Univa recently announced the release of Navops Launch 1.0, the latest iteration of the most robust hybrid HPC cloud management product, thus marking a substantial advancement in the migration of HPC workloads to the cloud. Navops Launch brings together public cloud services with on-premise clusters to cost-effectively fulfil growing workload demand.

The Navops Launch platform enables HPC organizations to manage cloud spending as well as audit usage. This new product makes use of an automation engine that combines cluster and cloud management systems with end-user defined metrics to completely inform intelligent cloud workload placement actions. Navops Launch also enables organizations to benefit from the lightning-fast cluster creation, practically unlimited scalability, and the pay-per-use economics of hybrid HPC cloud computing along with the completely automated control of spending as well as policies.
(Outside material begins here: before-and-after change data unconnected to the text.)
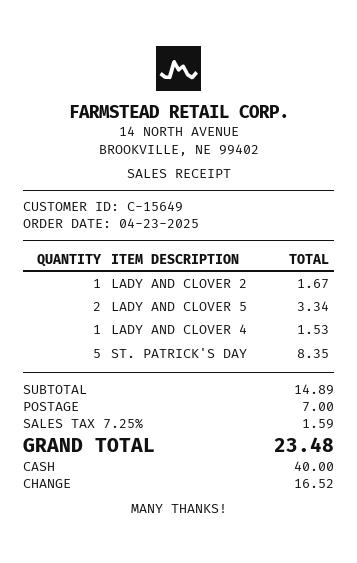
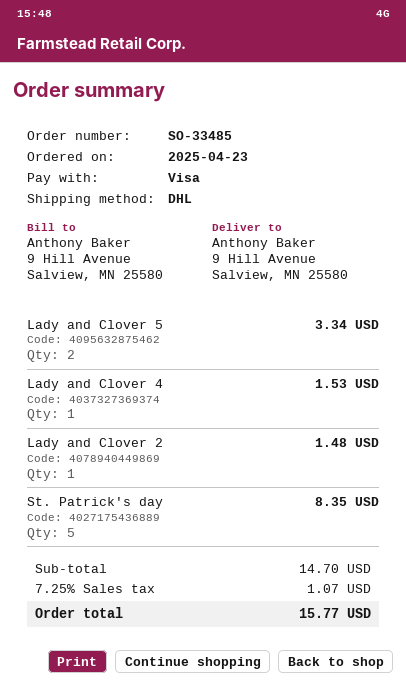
payment method: cash -> Visa
LADY AND CLOVER 2: 1 for 1.67 -> 1 for 1.48
subtotal: 14.89 -> 14.70
shipping: 7.00 -> none
tax: 7.25% = 1.59 -> 7.25% = 1.07
total: 23.48 -> 15.77

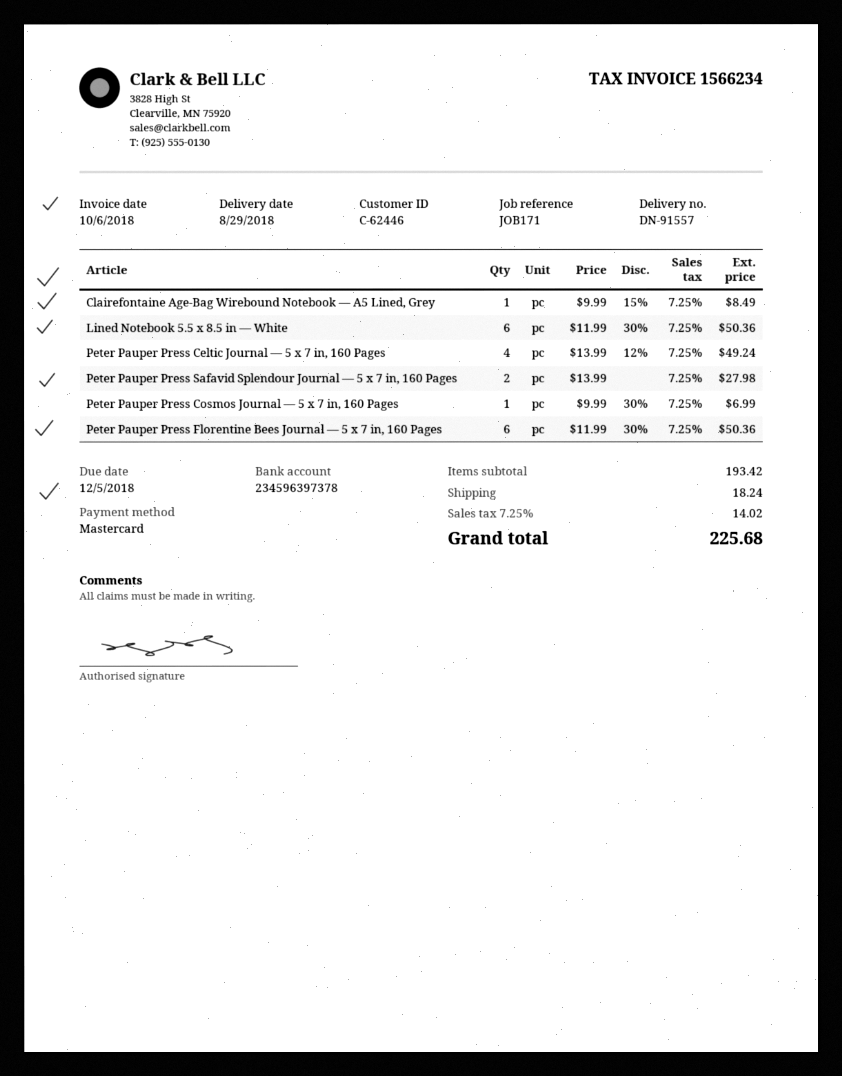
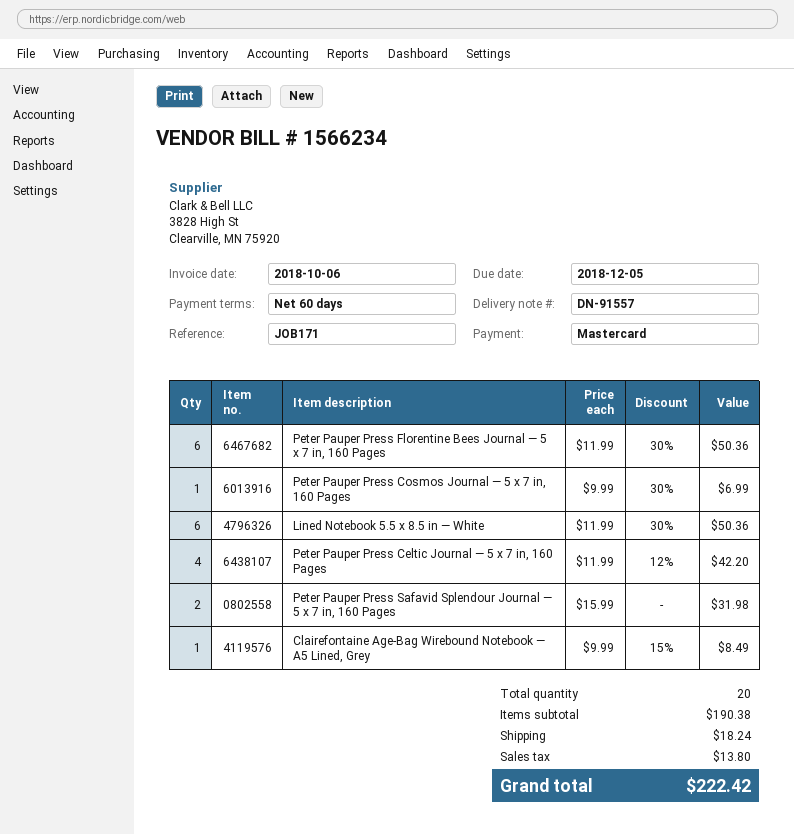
Peter Pauper Press Celtic Journal — 5 x 7 in, 160 Pages: 4 x 13.99 - 12% = 49.24 -> 4 x 11.99 - 12% = 42.20
Peter Pauper Press Safavid Splendour Journal — 5 x 7 in, 160 Pages: 2 x 13.99 = 27.98 -> 2 x 15.99 = 31.98
subtotal: 193.42 -> 190.38
tax: 14.02 -> 13.80
total: 225.68 -> 222.42

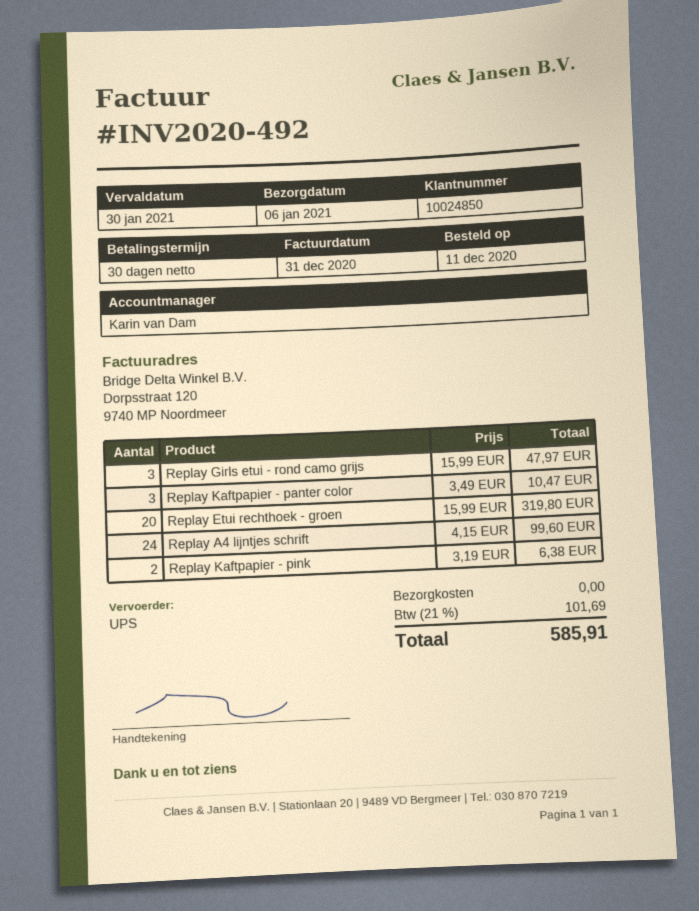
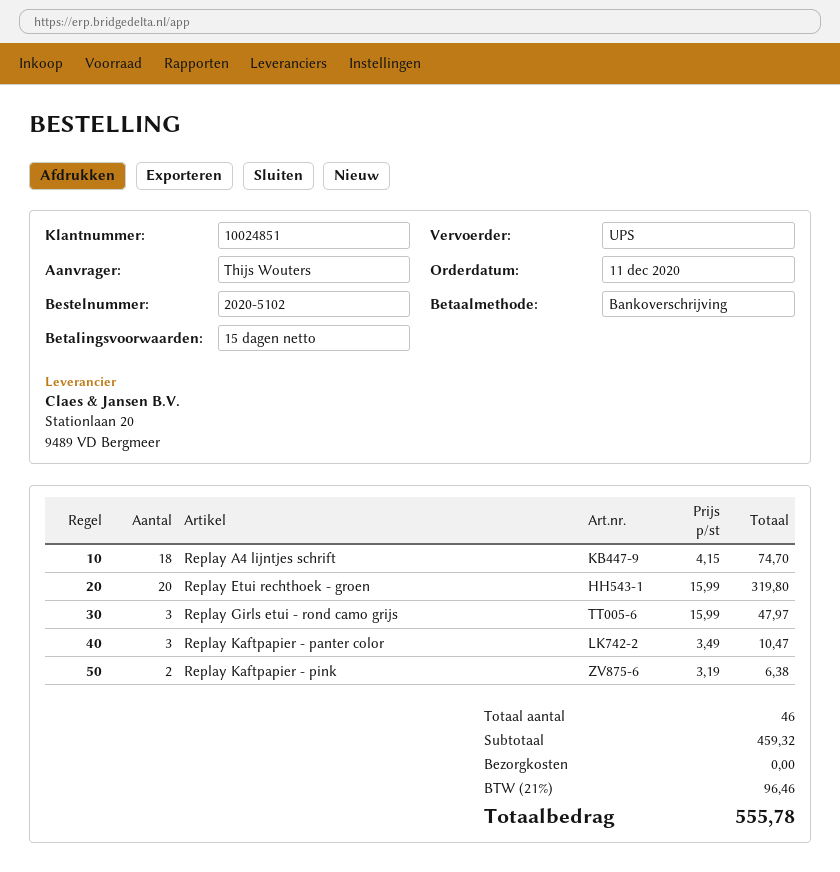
payment terms: 30 days -> 15 days
customer number: 10024850 -> 10024851
Replay A4 lijntjes schrift: 24 x 4.15 = 99.60 -> 18 x 4.15 = 74.70
tax: 21% = 101.69 -> 21% = 96.46
total: 585.91 -> 555.78

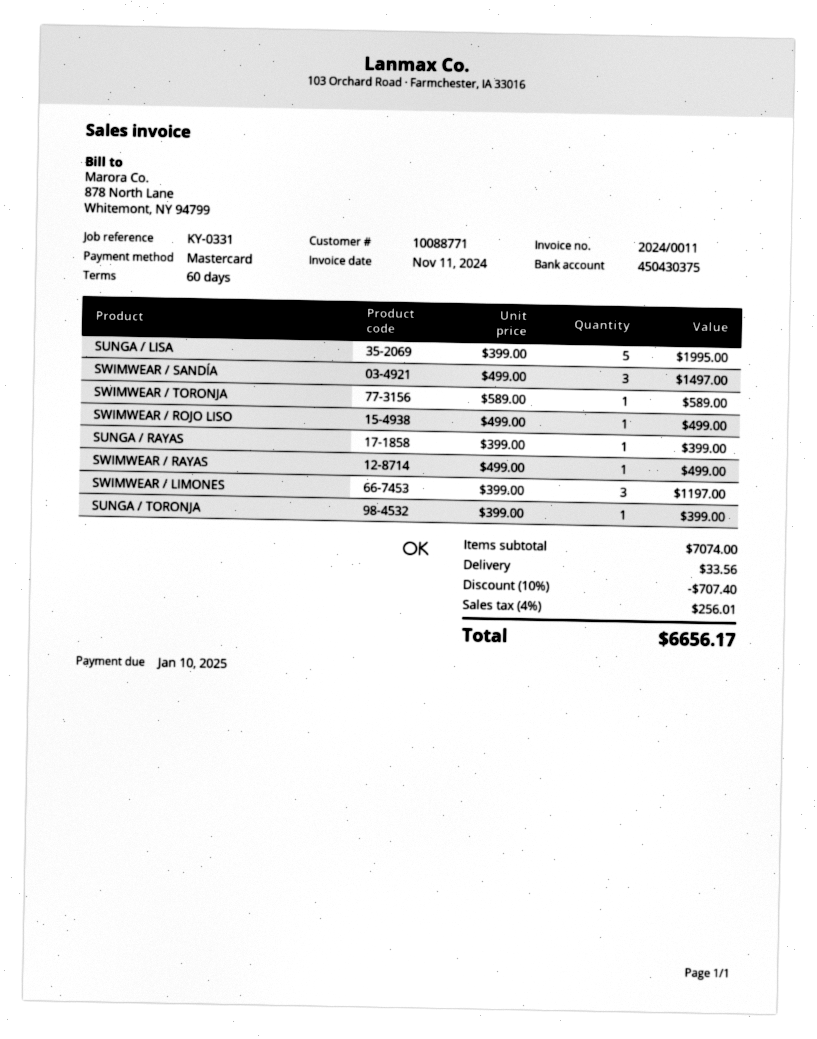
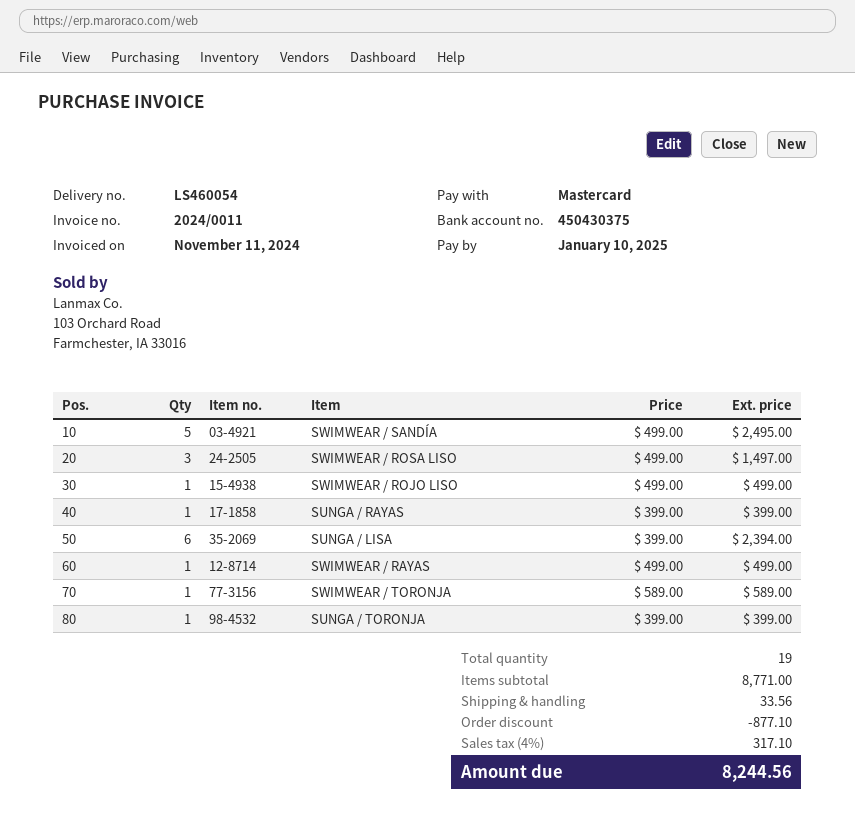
SUNGA / LISA: 5 x 399.00 = 1995.00 -> 6 x 399.00 = 2394.00
SWIMWEAR / SANDÍA: 3 x 499.00 = 1497.00 -> 5 x 499.00 = 2495.00
SWIMWEAR / LIMONES: 3 x 399.00 = 1197.00 -> none
SWIMWEAR / ROSA LISO: none -> 3 x 499.00 = 1497.00
subtotal: 7074.00 -> 8771.00
discount: 707.40 -> 877.10
tax: 4% = 256.01 -> 4% = 317.10
total: 6656.17 -> 8244.56

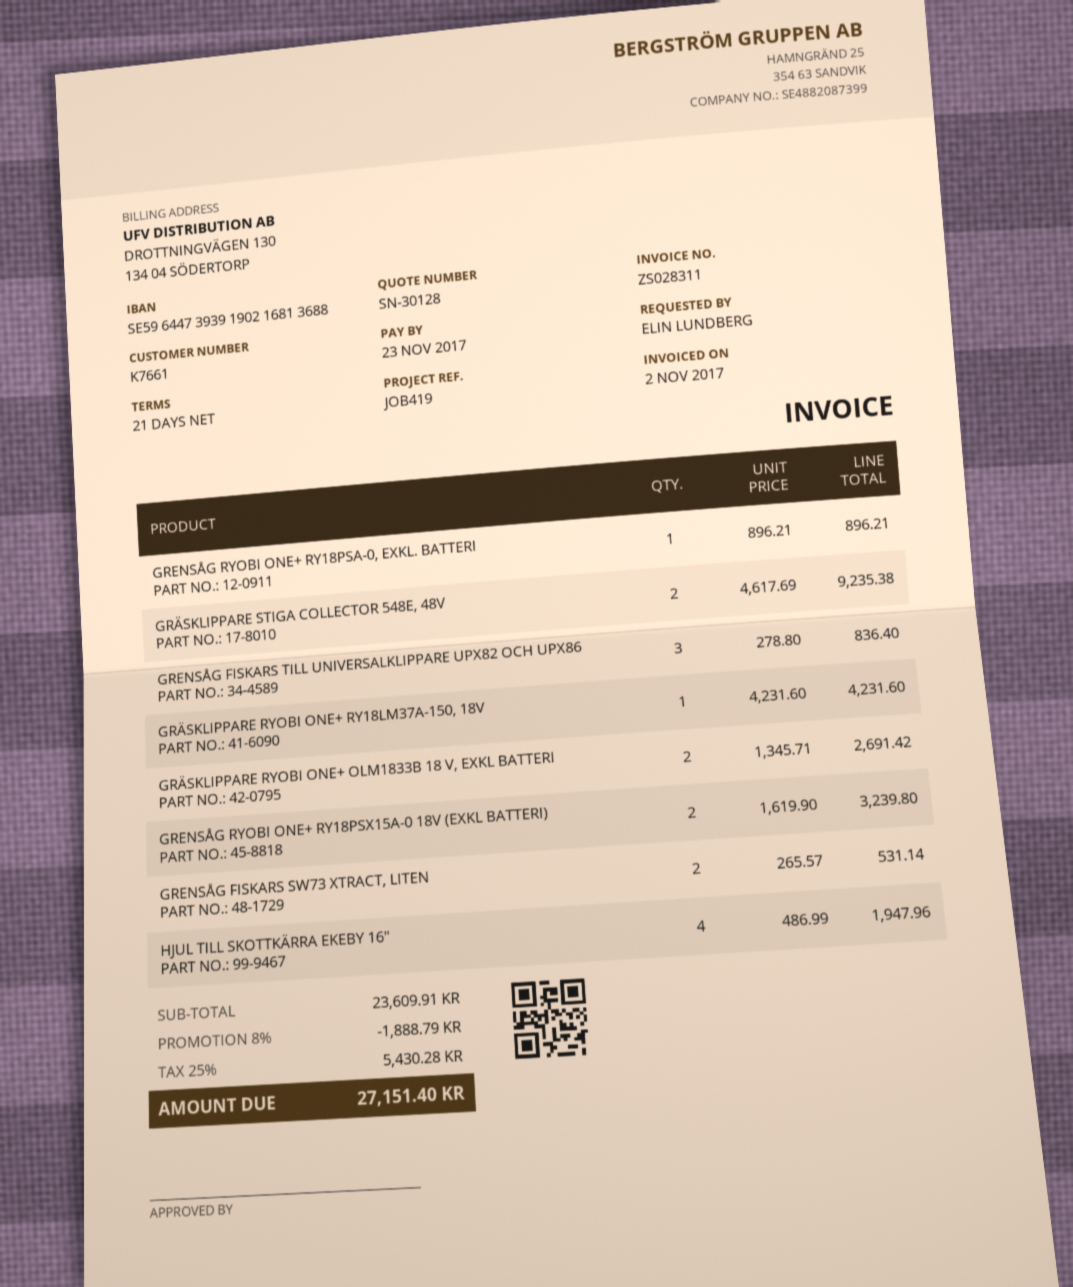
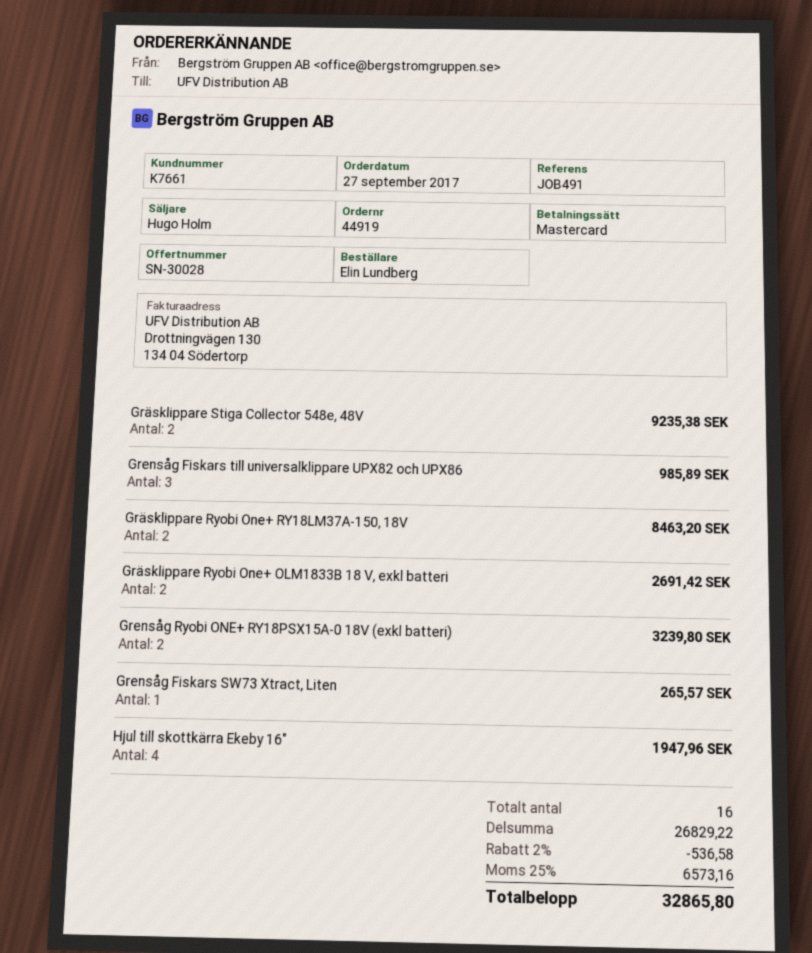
quote number: SN-30128 -> SN-30028
reference: JOB419 -> JOB491
GRENSÅG RYOBI ONE+ RY18PSA-0, EXKL. BATTERI: 1 for 896.21 -> none
GRENSÅG FISKARS TILL UNIVERSALKLIPPARE UPX82 OCH UPX86: 3 for 836.40 -> 3 for 985.89
GRÄSKLIPPARE RYOBI ONE+ RY18LM37A-150, 18V: 1 for 4231.60 -> 2 for 8463.20
GRENSÅG FISKARS SW73 XTRACT, LITEN: 2 for 531.14 -> 1 for 265.57
subtotal: 23609.91 -> 26829.22
discount: 8% = 1888.79 -> 2% = 536.58
tax: 25% = 5430.28 -> 25% = 6573.16
total: 27151.40 -> 32865.80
Gary Tyreman, President and CEO, Univa, said, “Navops Launch 1.0 is a breakthrough release for our enterprise customers who are shifting workloads to the cloud. It addresses the major concerns about cloud migration we hear most often from clients, including ease-of-use, security, cost and concerns about data locality and synchronization. Most importantly, it preserves customer investments in existing applications and operations, and it can be deployed quickly with minimal impact to existing environments.”

The company added that Navops Launch automation closely integrates with Univa Grid Engine as well as its workload status and metrics collection to react to changes in cluster utilization and workload demand by growing or contracting the cloud footprint in a dynamic way. After the offering is configured, administrators gain complete control over tying cloud resource usage to a commensurate budget without needing to intercede manually. Furthermore, built-in monitors report the spend, use, efficiency, and status of workloads placed in the cloud.

Univa added that Navops Launch is used in various application environments, such as enterprise analytics, scale-out machine learning/deep learning, and HPC. It also gets built-in data collection and reporting to allow customers to effortlessly account for resource usage and workload on-premise and across various cloud platforms.